There are three classes of Resizers:

This is the default. It's really, really stupid. It does nothing when a window is resized, which is OK for windows that are normally not resized but tends to not be satisfactory most of the time.
This is slightly smarter. It stretches the clients relative to the manager's dimensions. Note that some clients don't stretch in some dimensions. Also, clients can't safely be resized down to zero. You will probably want to set a reasonable minimum size for the manager.
This one is the best of them.

It works by letting you anchor one or more edges of a client to a parallel edge. By default, all client edges are anchored to the top and left of their manager. However, via a number of messages of the form: fix<side>Of:, you can change that.

For example, if "cl" is a client of manager "mgr", you can make it so that cl stretches as "mgr" is resized by doing this:

	mgr resizer
		fixBottomOf: cl;
		fixRightOf: cl.

What this is doing is specifying that the bottom and right edges of "cl" will always stay the same distance from the manager's bottom and right edges respectively.

The EditorFrame example uses a FixedDistanceResizer.

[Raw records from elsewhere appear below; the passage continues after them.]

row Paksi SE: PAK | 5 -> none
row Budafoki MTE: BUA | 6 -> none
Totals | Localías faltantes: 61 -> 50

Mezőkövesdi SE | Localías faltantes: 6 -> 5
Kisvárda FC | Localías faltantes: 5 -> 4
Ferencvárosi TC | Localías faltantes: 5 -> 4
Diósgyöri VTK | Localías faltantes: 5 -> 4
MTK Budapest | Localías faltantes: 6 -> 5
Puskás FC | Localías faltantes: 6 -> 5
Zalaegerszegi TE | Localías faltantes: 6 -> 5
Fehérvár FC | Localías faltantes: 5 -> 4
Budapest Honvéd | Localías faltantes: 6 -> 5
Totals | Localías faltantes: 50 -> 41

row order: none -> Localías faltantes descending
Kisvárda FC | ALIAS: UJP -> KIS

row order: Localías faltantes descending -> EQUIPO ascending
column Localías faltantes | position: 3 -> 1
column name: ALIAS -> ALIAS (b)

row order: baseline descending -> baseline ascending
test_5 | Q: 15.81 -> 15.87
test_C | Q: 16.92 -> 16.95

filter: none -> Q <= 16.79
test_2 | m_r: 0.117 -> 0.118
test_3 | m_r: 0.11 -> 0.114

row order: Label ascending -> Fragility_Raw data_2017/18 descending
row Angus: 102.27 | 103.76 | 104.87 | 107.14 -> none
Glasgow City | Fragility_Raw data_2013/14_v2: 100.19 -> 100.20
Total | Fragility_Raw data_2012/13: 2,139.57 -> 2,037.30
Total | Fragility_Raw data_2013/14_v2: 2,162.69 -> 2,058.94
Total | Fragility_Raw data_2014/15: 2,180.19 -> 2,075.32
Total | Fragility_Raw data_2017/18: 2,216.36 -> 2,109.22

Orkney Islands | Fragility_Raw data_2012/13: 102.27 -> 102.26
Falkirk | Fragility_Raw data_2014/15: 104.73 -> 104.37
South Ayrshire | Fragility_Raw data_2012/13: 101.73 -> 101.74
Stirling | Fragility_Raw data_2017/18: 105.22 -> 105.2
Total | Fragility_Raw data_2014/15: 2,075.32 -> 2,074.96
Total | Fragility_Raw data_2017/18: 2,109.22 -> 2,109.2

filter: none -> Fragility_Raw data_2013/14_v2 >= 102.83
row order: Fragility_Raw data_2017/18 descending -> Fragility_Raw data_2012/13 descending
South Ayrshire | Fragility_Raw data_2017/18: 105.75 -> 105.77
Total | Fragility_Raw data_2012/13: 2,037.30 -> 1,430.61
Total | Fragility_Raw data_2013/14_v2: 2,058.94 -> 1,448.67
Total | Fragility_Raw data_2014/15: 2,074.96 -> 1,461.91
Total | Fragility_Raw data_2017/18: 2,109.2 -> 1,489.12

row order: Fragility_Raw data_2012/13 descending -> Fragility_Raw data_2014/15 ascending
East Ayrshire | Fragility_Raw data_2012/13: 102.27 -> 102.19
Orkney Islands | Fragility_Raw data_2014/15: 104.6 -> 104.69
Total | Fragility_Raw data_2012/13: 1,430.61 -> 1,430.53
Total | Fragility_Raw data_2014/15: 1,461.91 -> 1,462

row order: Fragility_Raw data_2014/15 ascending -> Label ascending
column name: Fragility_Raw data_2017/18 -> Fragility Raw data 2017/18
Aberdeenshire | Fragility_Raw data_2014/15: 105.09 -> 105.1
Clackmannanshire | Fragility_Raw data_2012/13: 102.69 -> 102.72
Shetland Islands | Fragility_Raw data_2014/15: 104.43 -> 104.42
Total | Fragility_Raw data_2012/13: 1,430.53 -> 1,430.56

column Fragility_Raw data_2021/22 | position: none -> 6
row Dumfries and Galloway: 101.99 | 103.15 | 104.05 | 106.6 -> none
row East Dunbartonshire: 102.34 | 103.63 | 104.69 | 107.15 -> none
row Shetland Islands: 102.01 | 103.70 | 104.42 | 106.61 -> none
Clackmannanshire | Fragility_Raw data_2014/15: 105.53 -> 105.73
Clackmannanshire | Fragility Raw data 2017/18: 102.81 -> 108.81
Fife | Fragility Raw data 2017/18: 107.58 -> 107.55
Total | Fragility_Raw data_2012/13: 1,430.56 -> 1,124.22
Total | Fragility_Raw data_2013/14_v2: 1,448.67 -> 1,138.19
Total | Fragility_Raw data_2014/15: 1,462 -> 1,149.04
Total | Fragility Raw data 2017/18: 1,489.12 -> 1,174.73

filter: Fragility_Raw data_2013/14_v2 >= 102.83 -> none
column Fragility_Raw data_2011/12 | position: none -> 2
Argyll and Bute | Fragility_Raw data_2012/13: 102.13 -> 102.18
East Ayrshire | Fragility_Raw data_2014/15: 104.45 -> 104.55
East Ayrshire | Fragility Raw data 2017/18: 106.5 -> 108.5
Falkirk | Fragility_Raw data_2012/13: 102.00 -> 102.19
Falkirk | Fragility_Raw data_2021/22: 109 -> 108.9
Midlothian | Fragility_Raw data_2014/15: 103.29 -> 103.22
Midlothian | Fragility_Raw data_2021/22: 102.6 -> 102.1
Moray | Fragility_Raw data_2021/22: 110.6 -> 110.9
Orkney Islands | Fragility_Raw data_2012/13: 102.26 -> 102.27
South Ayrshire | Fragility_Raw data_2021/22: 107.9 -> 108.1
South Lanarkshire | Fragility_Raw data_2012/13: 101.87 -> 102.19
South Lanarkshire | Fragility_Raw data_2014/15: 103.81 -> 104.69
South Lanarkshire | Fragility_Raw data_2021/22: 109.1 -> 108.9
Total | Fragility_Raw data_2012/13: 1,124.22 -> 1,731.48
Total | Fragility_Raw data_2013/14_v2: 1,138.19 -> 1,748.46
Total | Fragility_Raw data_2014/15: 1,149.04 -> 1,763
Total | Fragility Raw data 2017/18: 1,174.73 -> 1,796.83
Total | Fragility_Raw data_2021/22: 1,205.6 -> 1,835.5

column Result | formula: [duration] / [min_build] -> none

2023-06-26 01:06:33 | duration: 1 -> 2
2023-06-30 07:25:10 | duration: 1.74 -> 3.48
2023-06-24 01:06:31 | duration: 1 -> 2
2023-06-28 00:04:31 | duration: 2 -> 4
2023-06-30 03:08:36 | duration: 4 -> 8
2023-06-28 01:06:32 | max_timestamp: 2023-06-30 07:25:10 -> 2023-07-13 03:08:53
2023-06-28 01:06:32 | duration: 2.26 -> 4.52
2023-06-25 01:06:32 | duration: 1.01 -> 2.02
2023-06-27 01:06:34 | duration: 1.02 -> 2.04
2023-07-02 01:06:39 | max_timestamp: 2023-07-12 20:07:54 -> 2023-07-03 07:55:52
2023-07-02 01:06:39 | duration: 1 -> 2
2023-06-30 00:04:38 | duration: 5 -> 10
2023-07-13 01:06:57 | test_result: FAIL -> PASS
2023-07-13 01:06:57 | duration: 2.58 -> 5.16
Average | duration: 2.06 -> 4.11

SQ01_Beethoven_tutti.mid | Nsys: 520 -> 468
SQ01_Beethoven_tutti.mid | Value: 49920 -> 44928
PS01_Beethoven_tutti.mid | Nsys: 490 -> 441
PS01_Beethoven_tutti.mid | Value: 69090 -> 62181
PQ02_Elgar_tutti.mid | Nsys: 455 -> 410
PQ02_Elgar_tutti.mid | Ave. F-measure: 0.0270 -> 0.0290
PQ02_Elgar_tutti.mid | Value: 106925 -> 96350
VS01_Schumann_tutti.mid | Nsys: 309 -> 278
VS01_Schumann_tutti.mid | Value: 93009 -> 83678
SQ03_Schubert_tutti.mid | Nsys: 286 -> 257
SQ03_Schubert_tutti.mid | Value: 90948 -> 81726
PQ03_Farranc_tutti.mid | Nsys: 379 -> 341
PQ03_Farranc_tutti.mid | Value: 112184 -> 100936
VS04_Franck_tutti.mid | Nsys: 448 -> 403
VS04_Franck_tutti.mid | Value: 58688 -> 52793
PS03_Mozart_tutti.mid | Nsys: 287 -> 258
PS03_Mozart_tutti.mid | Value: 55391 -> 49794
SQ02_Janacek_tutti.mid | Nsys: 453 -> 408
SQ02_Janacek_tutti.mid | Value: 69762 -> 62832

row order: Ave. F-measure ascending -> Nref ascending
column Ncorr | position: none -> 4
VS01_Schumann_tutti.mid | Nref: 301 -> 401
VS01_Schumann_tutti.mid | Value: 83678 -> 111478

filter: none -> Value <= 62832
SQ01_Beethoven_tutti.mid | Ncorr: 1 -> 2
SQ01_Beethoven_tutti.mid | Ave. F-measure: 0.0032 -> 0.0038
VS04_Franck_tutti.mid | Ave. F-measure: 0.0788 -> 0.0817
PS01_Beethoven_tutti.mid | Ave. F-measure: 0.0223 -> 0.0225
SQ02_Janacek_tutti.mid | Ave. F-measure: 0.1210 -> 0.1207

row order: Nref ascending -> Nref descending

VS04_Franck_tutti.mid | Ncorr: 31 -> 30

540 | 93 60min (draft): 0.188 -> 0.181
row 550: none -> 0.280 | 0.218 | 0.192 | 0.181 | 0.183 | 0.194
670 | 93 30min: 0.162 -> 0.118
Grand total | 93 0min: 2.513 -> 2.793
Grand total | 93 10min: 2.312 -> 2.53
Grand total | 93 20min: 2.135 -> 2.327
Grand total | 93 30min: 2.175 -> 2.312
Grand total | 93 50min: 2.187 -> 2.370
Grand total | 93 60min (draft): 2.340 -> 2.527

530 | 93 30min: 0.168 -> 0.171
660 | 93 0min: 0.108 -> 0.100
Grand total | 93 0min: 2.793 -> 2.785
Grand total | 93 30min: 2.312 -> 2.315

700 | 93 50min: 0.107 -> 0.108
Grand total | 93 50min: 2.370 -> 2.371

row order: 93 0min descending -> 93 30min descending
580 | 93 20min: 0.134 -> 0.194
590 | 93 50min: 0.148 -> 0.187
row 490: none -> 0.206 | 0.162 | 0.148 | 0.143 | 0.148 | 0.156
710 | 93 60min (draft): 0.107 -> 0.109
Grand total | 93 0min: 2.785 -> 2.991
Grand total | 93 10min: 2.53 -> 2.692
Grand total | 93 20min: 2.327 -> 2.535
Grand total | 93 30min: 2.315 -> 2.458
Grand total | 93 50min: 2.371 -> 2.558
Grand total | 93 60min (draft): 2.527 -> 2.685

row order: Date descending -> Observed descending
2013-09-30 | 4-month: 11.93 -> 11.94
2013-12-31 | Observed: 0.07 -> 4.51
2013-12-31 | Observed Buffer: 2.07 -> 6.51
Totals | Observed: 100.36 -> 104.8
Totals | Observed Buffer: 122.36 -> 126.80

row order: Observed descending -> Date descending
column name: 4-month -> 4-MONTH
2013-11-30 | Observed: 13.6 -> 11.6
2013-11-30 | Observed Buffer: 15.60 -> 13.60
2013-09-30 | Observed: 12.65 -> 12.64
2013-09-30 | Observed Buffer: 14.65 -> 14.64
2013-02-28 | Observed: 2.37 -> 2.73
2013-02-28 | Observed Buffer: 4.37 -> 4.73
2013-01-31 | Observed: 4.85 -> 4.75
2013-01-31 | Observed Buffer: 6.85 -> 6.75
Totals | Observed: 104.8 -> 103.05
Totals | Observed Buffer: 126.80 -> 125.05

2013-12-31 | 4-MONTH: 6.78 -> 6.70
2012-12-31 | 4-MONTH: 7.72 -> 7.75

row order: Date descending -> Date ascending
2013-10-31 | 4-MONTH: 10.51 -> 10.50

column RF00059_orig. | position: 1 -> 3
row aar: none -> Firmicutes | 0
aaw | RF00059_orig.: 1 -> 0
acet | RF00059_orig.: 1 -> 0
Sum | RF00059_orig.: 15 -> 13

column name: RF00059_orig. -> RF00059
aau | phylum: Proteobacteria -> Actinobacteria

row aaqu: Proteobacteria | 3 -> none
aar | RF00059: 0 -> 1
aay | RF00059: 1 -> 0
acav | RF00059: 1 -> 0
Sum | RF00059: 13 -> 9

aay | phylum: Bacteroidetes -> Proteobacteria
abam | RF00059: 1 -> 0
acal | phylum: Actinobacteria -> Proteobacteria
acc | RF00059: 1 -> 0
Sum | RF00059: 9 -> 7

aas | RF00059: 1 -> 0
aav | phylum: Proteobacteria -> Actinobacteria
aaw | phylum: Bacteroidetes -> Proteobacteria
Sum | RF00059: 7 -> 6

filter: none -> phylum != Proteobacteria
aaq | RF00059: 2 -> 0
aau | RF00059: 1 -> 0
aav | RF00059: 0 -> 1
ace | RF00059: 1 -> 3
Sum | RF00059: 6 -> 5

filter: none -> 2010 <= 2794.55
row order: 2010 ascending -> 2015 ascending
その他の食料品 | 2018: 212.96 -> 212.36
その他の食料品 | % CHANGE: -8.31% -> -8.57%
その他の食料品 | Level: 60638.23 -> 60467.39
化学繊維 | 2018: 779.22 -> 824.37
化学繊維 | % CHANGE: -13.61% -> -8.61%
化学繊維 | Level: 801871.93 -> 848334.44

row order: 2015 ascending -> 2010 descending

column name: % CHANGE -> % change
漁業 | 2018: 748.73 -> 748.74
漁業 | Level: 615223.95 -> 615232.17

You might want to take a look at it to see what I mean.

If you wish to use a different resizer than the default, you can do it via the manager's #resizer: method:

    self resizer: FixedDistanceResizer new.
This must be done before any clients are put on the Manager and may not be changed after that.

(Yes, I know this violates my guidelines, so consider this a minor bug. I don't think being able to change resizers on the fly is a useful capability and leaving it out saves me some work. If you need this functionality, the source code is right there. Add it yourself and then send me a change set.)